De tentoonstelling is te zien in Witte de With, Center for Contemporary Art, in Rotterdam. Er doen verschillende kunstenaars aan mee, die allemaal iets uitproberen waarvan je je afvraagt: hoe bedenken ze het? Een paar zalen staan vol speelgoedbeesten, vooral beren, in alle maten. In de (onmisbare) toelichting staat dat het de kunstenaar, Charlemagne Palestine (what is in a name?!), gaat om een ‘God-Bear Museum Model‘. De beren suggereren een link met sjamanisme.

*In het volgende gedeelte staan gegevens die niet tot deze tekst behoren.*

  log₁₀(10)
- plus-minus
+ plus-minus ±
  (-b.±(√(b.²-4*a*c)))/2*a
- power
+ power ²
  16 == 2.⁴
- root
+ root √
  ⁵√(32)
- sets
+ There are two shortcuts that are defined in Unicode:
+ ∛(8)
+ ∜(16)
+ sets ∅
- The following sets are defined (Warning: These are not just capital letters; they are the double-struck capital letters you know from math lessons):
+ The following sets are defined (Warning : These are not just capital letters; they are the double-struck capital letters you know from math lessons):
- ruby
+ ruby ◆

In dezelfde week bracht Trouw, in een serie over scepsis, een interview met theologe Christiane Berkvens-Stevelinck. Boven het artikel staat de vraag ‘Hoe weet je eigenlijk dat God bestaat?’. Berkvens constateert dat Gods bestaan niet te bewijzen valt. Maar gelovigen ervaren dat iets groters hen draagt. Elke poging om dat ‘iets’ te benoemen is een reductie, een amputatie. Sceptisch moet je zijn ‘over de pretentie dat je het geheel zou kunnen overzien’. Iets onzegbaars kun je niet vastleggen.
Leckie, Palestine en Berkvens: Zie de mens! Een grensverkenner met een antenne voor het onmogelijke, het ondenkbare, het onzegbare. Een dier met de gave van de rede, maar ook met zicht op het land achter de horizon die de rede intekent. Mooi speel-goed-beestje!
zeshin zegt
Mag ik als antwoord een onbeschaamd versje schrijven,….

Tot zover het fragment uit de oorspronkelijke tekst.